> Exercise materials:
Start of Block

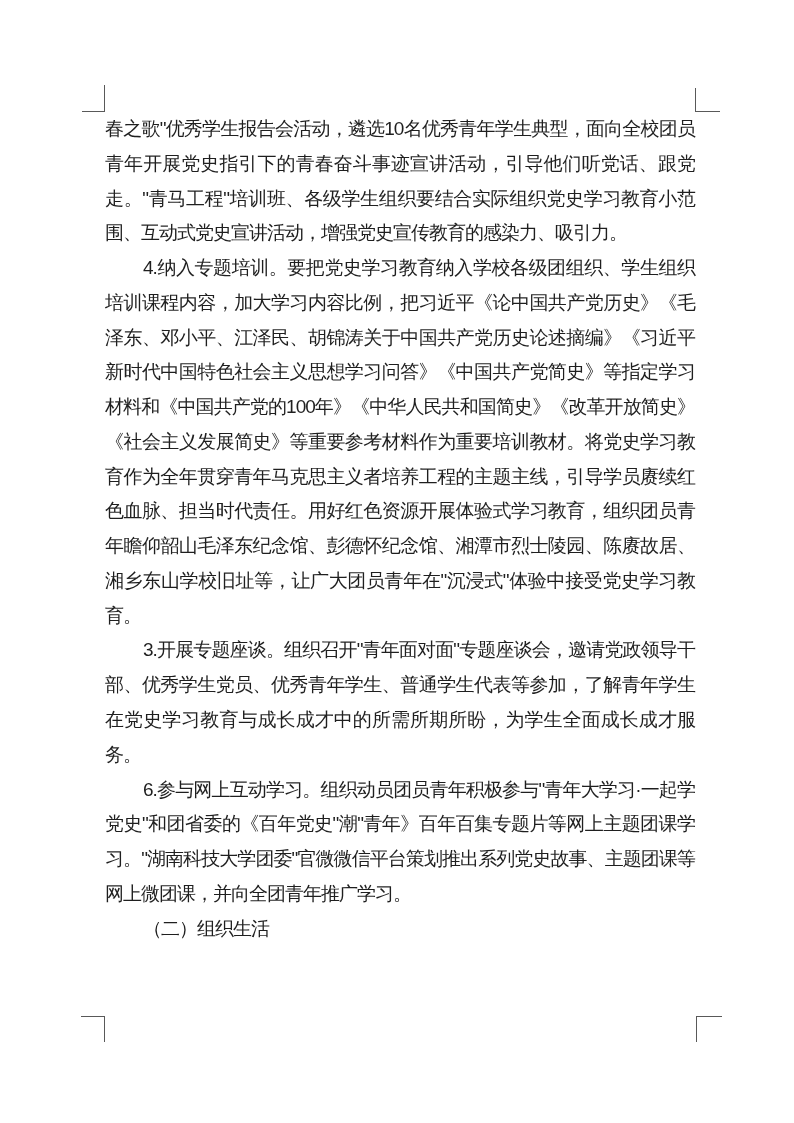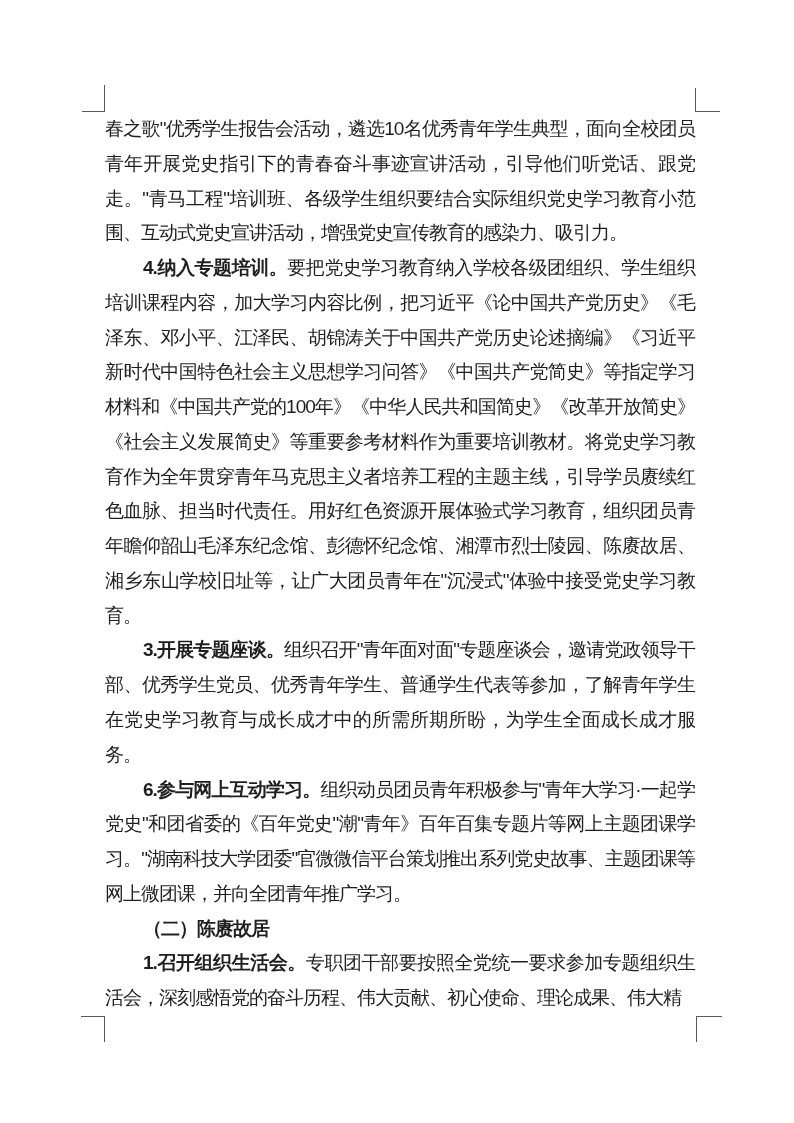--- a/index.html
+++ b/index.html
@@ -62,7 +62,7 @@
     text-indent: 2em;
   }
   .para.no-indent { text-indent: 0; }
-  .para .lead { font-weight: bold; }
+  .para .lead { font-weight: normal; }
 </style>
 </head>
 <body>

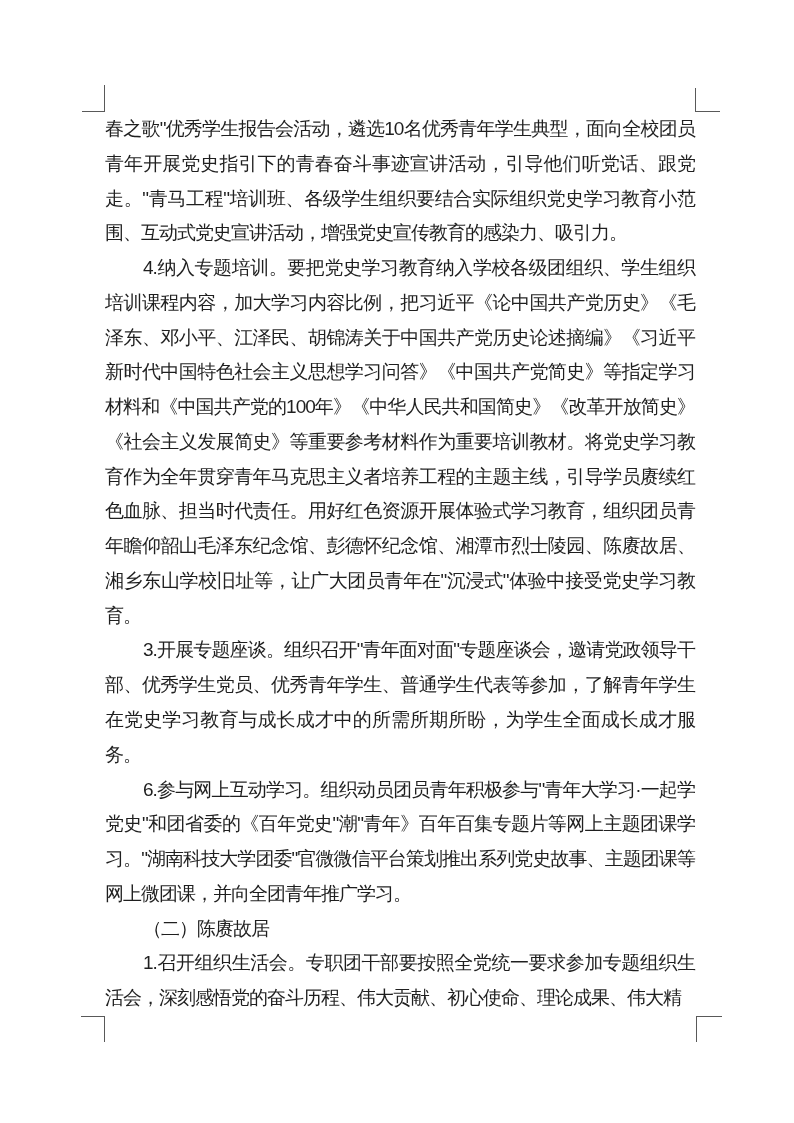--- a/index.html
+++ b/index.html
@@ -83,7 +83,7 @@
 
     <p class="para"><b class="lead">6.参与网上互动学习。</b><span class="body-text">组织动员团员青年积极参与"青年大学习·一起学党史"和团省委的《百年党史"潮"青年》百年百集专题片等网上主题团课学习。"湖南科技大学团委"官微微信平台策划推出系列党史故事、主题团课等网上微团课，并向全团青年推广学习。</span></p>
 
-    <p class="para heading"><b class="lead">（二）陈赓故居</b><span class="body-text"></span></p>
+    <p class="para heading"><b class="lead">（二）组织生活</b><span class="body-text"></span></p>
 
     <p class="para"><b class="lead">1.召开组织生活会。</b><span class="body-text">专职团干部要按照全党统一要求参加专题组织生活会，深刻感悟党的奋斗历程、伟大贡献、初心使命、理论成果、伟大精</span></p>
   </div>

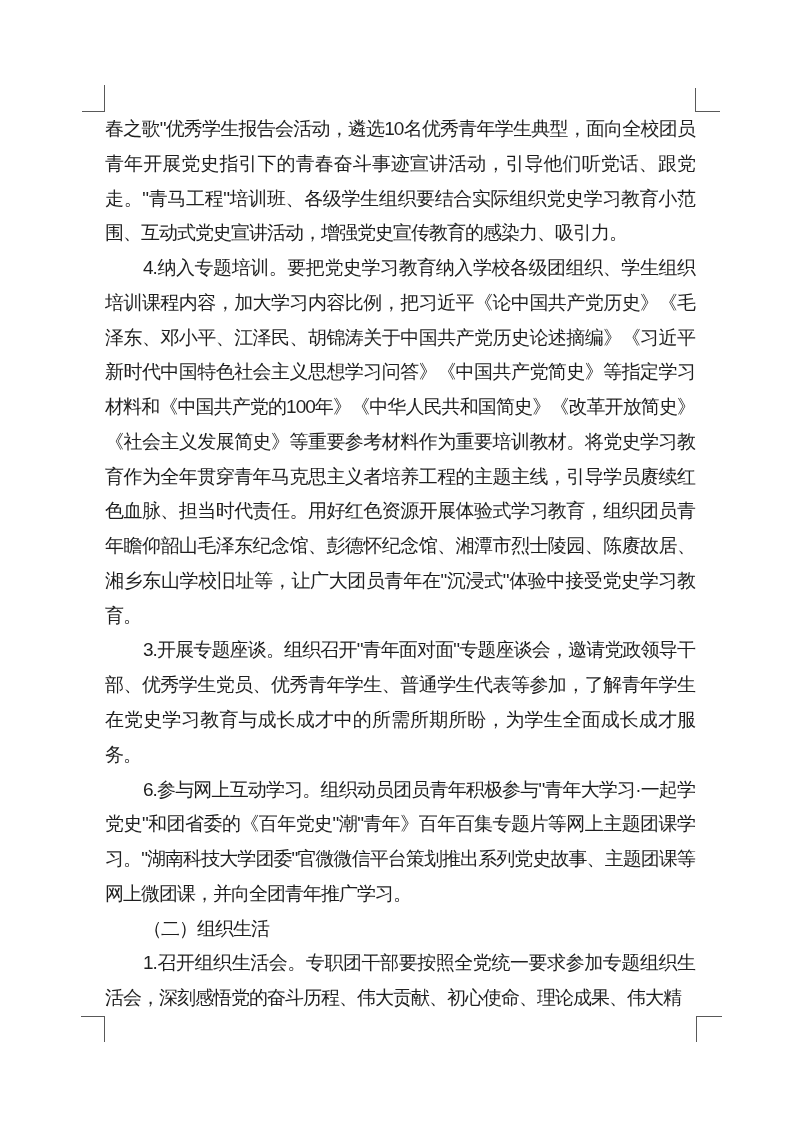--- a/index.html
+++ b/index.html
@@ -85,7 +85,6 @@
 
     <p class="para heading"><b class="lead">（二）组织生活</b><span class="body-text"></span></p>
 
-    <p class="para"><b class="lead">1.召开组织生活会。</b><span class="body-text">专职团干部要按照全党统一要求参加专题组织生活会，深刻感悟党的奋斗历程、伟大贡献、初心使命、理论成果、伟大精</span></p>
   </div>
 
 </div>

End of Block

> What you will do: Although the records contain pictures, restate them word for word with those pictures left out.

> Solution:
--- a/index.html
+++ b/index.html
@@ -62,7 +62,7 @@
     text-indent: 2em;
   }
   .para.no-indent { text-indent: 0; }
-  .para .lead { font-weight: bold; }
+  .para .lead { font-weight: normal; }
 </style>
 </head>
 <body>

--- a/index.html
+++ b/index.html
@@ -83,7 +83,7 @@
 
     <p class="para"><b class="lead">6.参与网上互动学习。</b><span class="body-text">组织动员团员青年积极参与"青年大学习·一起学党史"和团省委的《百年党史"潮"青年》百年百集专题片等网上主题团课学习。"湖南科技大学团委"官微微信平台策划推出系列党史故事、主题团课等网上微团课，并向全团青年推广学习。</span></p>
 
-    <p class="para heading"><b class="lead">（二）陈赓故居</b><span class="body-text"></span></p>
+    <p class="para heading"><b class="lead">（二）组织生活</b><span class="body-text"></span></p>
 
     <p class="para"><b class="lead">1.召开组织生活会。</b><span class="body-text">专职团干部要按照全党统一要求参加专题组织生活会，深刻感悟党的奋斗历程、伟大贡献、初心使命、理论成果、伟大精</span></p>
   </div>

--- a/index.html
+++ b/index.html
@@ -85,7 +85,6 @@
 
     <p class="para heading"><b class="lead">（二）组织生活</b><span class="body-text"></span></p>
 
-    <p class="para"><b class="lead">1.召开组织生活会。</b><span class="body-text">专职团干部要按照全党统一要求参加专题组织生活会，深刻感悟党的奋斗历程、伟大贡献、初心使命、理论成果、伟大精</span></p>
   </div>
 
 </div>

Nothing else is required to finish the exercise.